Reputation: 21
I'm attempting to read a DynamodDB
table using Apache Spark.
Following is my implementation:
So in the Spark Shell
spark-shell --jars /usr/share/aws/emr/ddb/lib/emr-ddb-hadoop.jar
import org.apache.hadoop.io.Text;
import org.apache.hadoop.dynamodb.DynamoDBItemWritable
/* Importing DynamoDBInputFormat and DynamoDBOutputFormat */
import org.apache.hadoop.dynamodb.read.DynamoDBInputFormat
import org.apache.hadoop.dynamodb.write.DynamoDBOutputFormat
import org.apache.hadoop.mapred.JobConf
import org.apache.hadoop.io.LongWritable
var jobConf = new JobConf(sc.hadoopConfiguration)
jobConf.set("dynamodb.servicename", "dynamodb")
jobConf.set("dynamodb.input.tableName", "myDynamoDBTable")
// Pointing to DynamoDB table
jobConf.set("dynamodb.endpoint", "dynamodb.us-east-1.amazonaws.com")
jobConf.set("dynamodb.regionid", "us-east-1") jobConf.set("dynamodb.throughput.read", "1")
jobConf.set("dynamodb.throughput.read.percent", "1")
jobConf.set("dynamodb.version", "2011-12-05")
jobConf.set("mapred.output.format.class", "org.apache.hadoop.dynamodb.write.DynamoDBOutputFormat")
jobConf.set("mapred.input.format.class", "org.apache.hadoop.dynamodb.read.DynamoDBInputFormat")
var orders = sc.hadoopRDD(jobConf, classOf[DynamoDBInputFormat], classOf[Text], classOf[DynamoDBItemWritable])
We get the result in "orders" variable.
How can I convert this result into Parquet File or Format?

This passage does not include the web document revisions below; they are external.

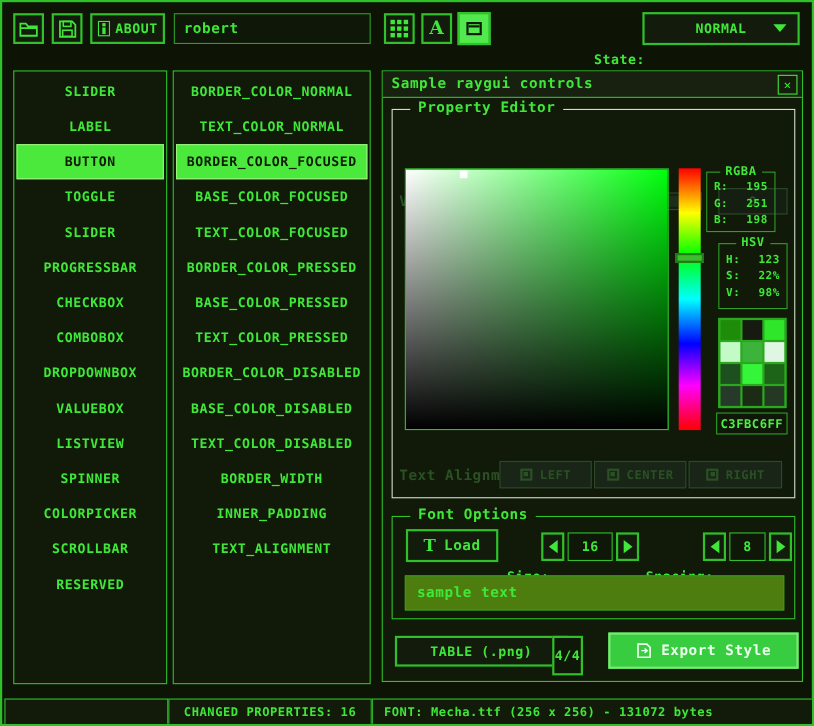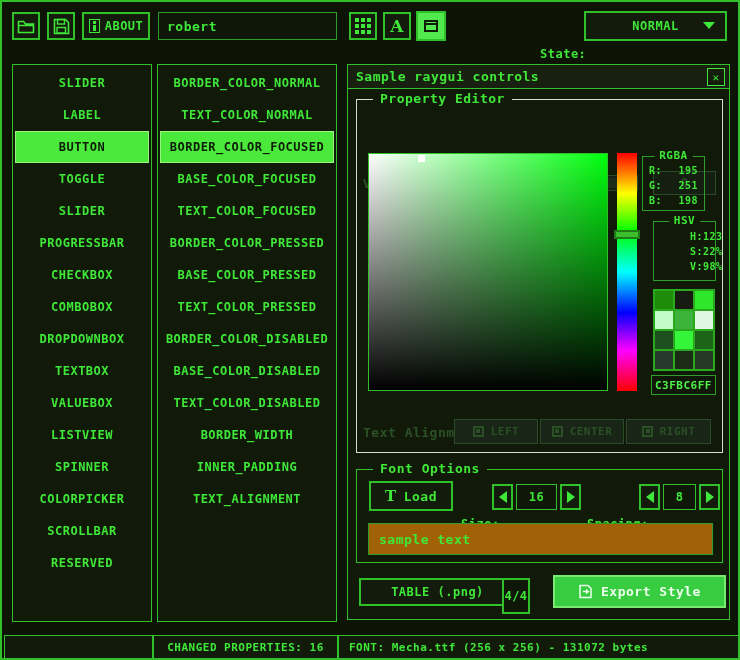--- a/index.html
+++ b/index.html
@@ -222,7 +222,7 @@
         </div>
     </div>
 
-    <div class="mini-group abs" style="left:305px;top:156px;width:63px;height:60px;padding-left:30px;">
+    <div class="mini-group abs" style="left:305px;top:156px;width:63px;height:60px;">
       <span class="gtitle">HSV</span>
       <div class="mini-row" style="margin-top:7px;">
           <span>H:</span>

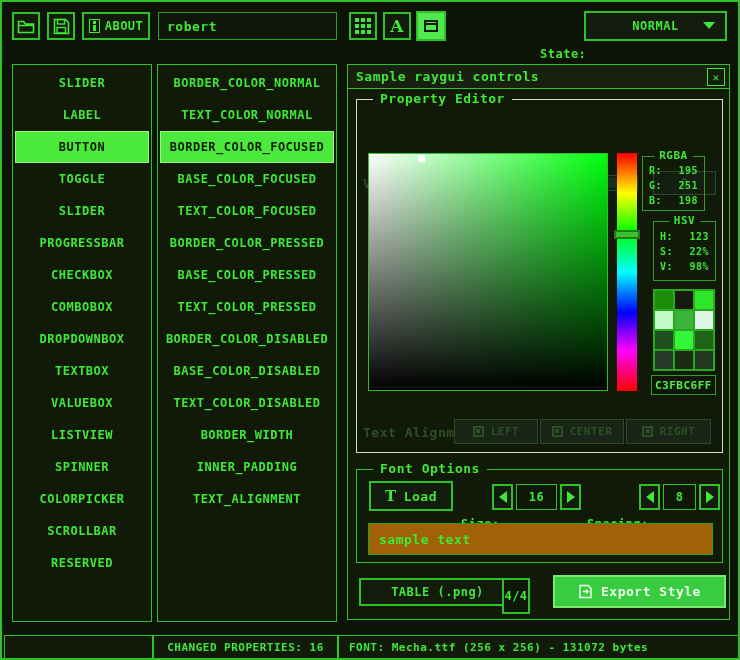--- a/index.html
+++ b/index.html
@@ -155,7 +155,6 @@
       <div class="list-item">CHECKBOX</div>
       <div class="list-item">COMBOBOX</div>
       <div class="list-item">DROPDOWNBOX</div>
-      <div class="list-item">TEXTBOX</div>
       <div class="list-item">VALUEBOX</div>
       <div class="list-item">LISTVIEW</div>
       <div class="list-item">SPINNER</div>

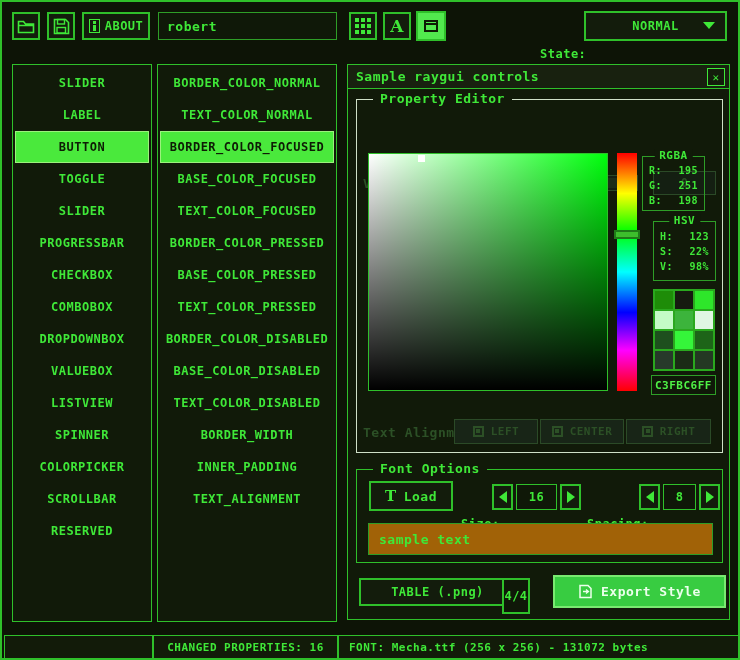--- a/index.html
+++ b/index.html
@@ -86,7 +86,7 @@
     border-left:8px solid var(--green);}
   .valuebox{background:#0f1808;border:1px solid var(--border);display:flex;align-items:center;
     justify-content:center;font-size:12px;}
-  .samplebox{background:#a16207;border:1px solid var(--border-soft);display:flex;align-items:center;
+  .samplebox{background:#4d7c0f;border:1px solid var(--border-soft);display:flex;align-items:center;
     padding:0 10px;font-size:13px;}
   .export{background:#38cc41;border:2px solid #79ea70;color:#ecffec;display:flex;align-items:center;
     justify-content:center;gap:8px;font-size:13px;cursor:pointer;}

Update: I found this piece of code to access and convert dynamodb data https://github.com/onzocom/spark-dynamodb/blob/master/src/main/scala/com/onzo/spark/dynamodb/DynamoDbRelation.scala?
Upvotes: 1
Views: 376
Reputation: 1702
Dataframes can be saved as Parquet Files, but RDD's cannot. This is because Parquet Files requires a schema. RDD's aren't required to have a schema, but dataframes must.
Upvotes: 1